Ausgangspunkt: Thumel (1879 m);
Ziel: Col (Pass) Leynir (3084 m);
Höhenmeter: 1205 m;
Marschzeit hin und zurück: 7 Stunden;
Schwierigkeitsgrad: E/EE;
empfohlene Jahreszeit: Juli-September; Anmerkung: die Schwierigkeit des letzten Abschnittes muss mit Vorsicht erwägt werden.

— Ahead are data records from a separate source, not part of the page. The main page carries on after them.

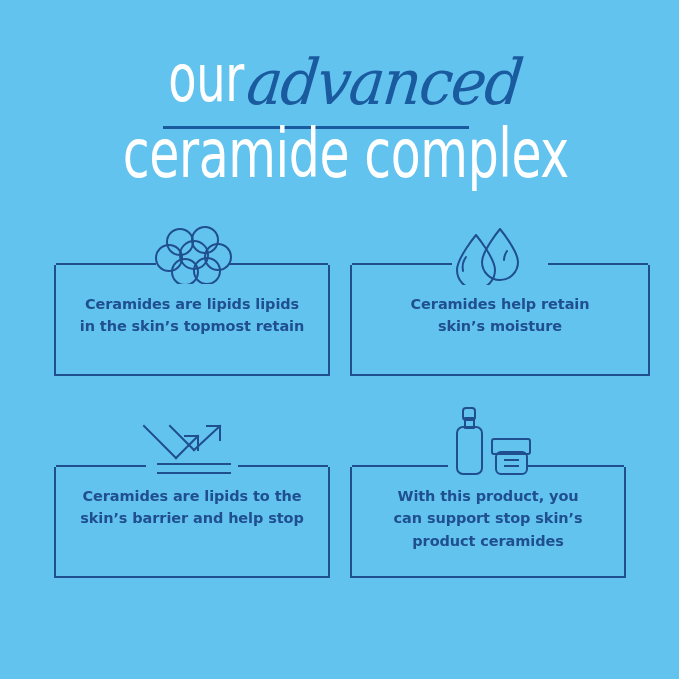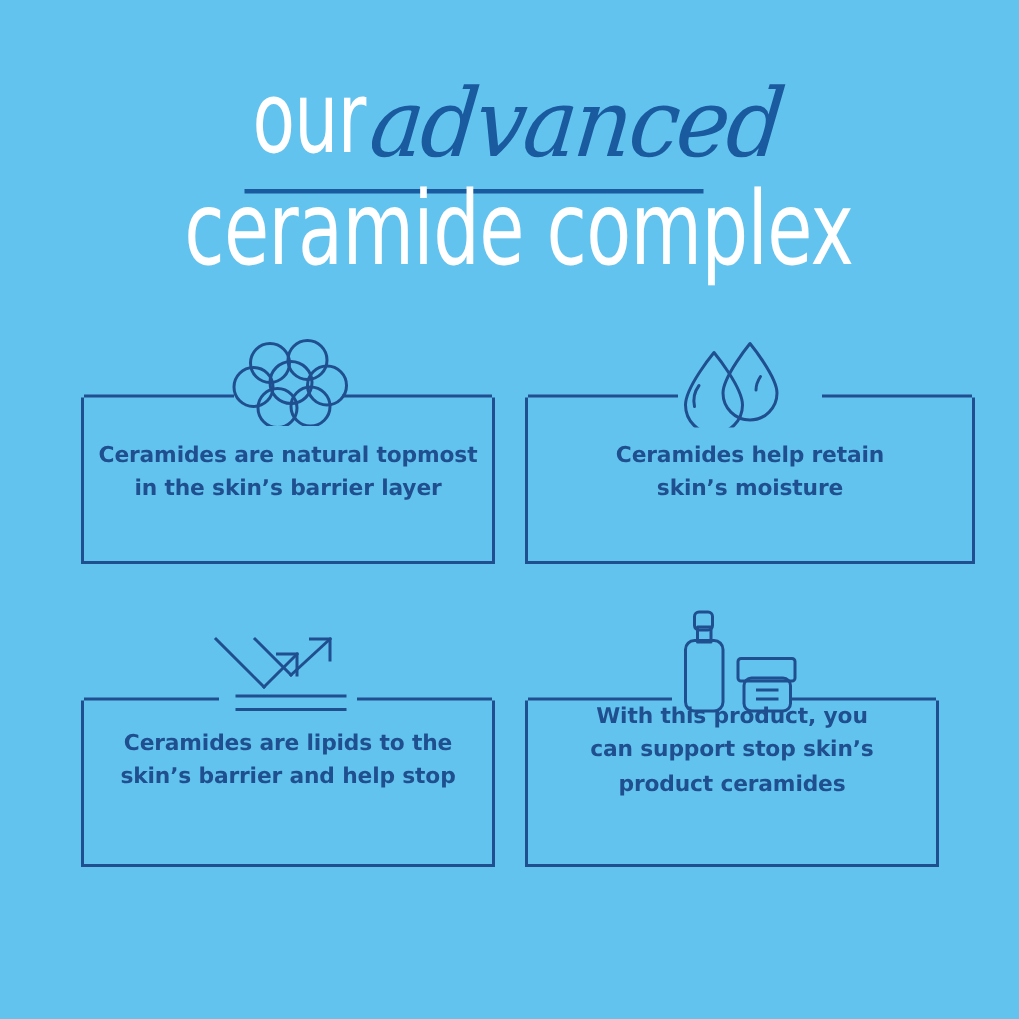"Ceramides are natural topmost" div { text: natural topmost -> lipids lipids }
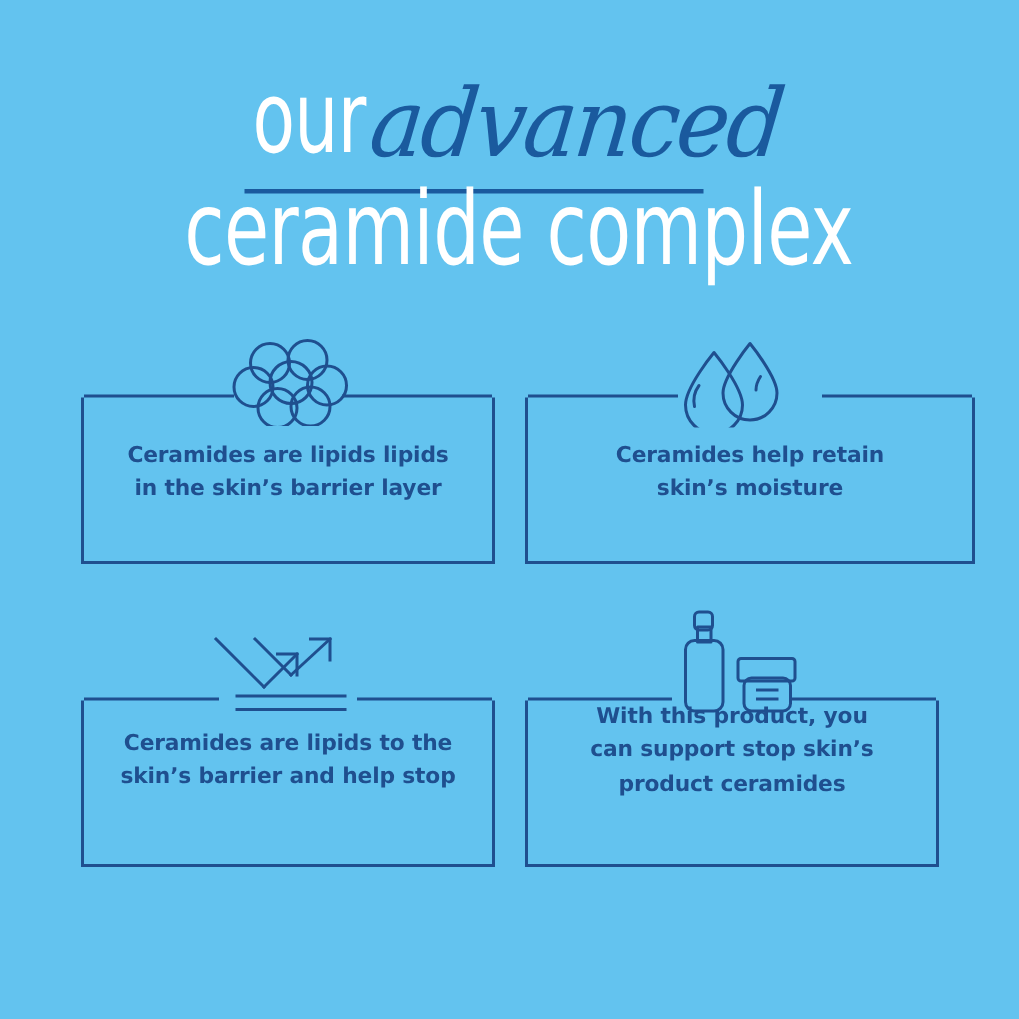"in the skin’s barrier layer" div { text: barrier layer -> topmost retain }
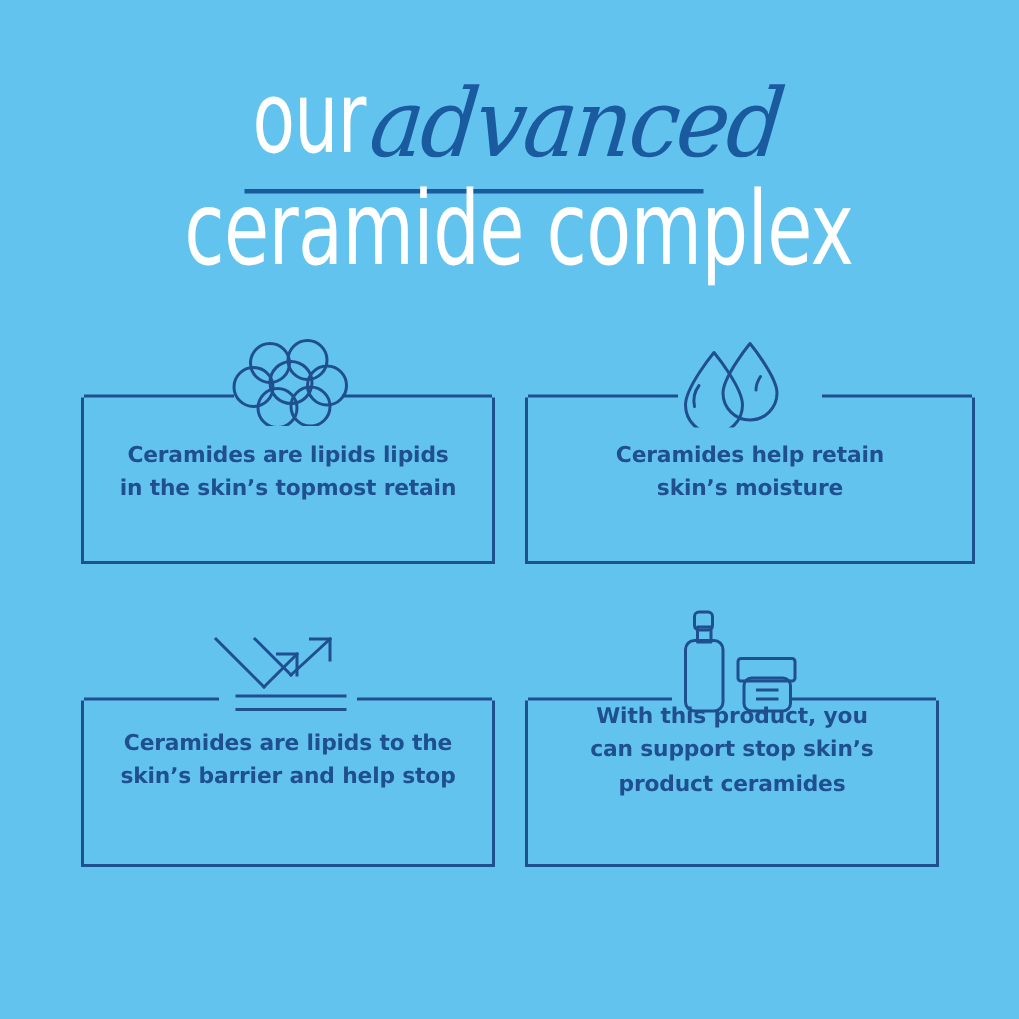"With this product, you" .card-4 .card-text { top: 0 -> 18px }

Routenbeschreibung: wir verlassen den kleinen Weiler Thumel auf dem Weg Nr. 11, und nach einem Wäldchen und der Überquerung des Baches fangen wir einen langen Aufstieg im Lärchenwald an; wir gelangen zu den Vaudalettahütten, die Objekt einer bedeutungsvollen Funktionsrückgewinnung durch den Park sind. Die Natur dieser Gegend ist sehr interessant: Begegnungen mit Gämsen, Murmeltieren und Schneehühnern sind möglich, und die Hochgebirgsvegetation ist weit vertreten. Wir steigen weiter Richtung Pass, wo uns eine grossartige Aussicht auf das Rhêmestal und auf den Gran Paradiso-Massiv nach der Anstrengung belohnt. Unmittelbar unter dem Pass liegt ein kleiner Gletscher, dem man mit Vorsicht entgegentreten muss: Im Falle von auftauchendem Eis ist es ratsam, auf der linken Moränenkante vorzurücken, und das immer mit grosser Vorsicht.

  • Bruil - Alpe Entrelor

Ausgangspunkt: Bruil (1723 m);
Ziel: Pian de la Feya (2403 m);
Höhenmeter: 680 m;
Marschzeit hin und zurück: 4 Stunden;
Schwierigkeitsgrad: T/E; empfohlene Jahreszeit: Juli-September;
Anmerkung: der eventuelle Aufstieg zum Colle (Pass) di Entrelor weist Schwierigkeiten (EE) im letzten Abschnitt vor.

Routenbeschreibung: wir fangen unsere Wanderung in Bruil an und mit klaren Markierungen überqueren wir den Bach Dora di Rhêmes und steigen den Vallone (Tal) di Entrelor hinauf. Wir beachten nicht auf die Abzweigungen nach dem Vallone di Sort und nach Chaudannaz, und nach einigen Waldabschnitten gelangen wir zur Alpe Entrelor. Wenn wir weiter in das Tal hineindringen, können wir die nächste Alp erreichen, die Plan de la Feya heisst und wo die Wildsichtungen häufig sind. Ein letztes Ziel könnte der Pass sein, wo die Aussicht sich vom fernen Montblanc bis zum nahen Gran Paradiso erstreckt: es ist aber nur für erfahrene Wanderer empfohlen, weil es Schwierigkeiten vorweist, die in Anwesenheit von Eis noch erhöht sind.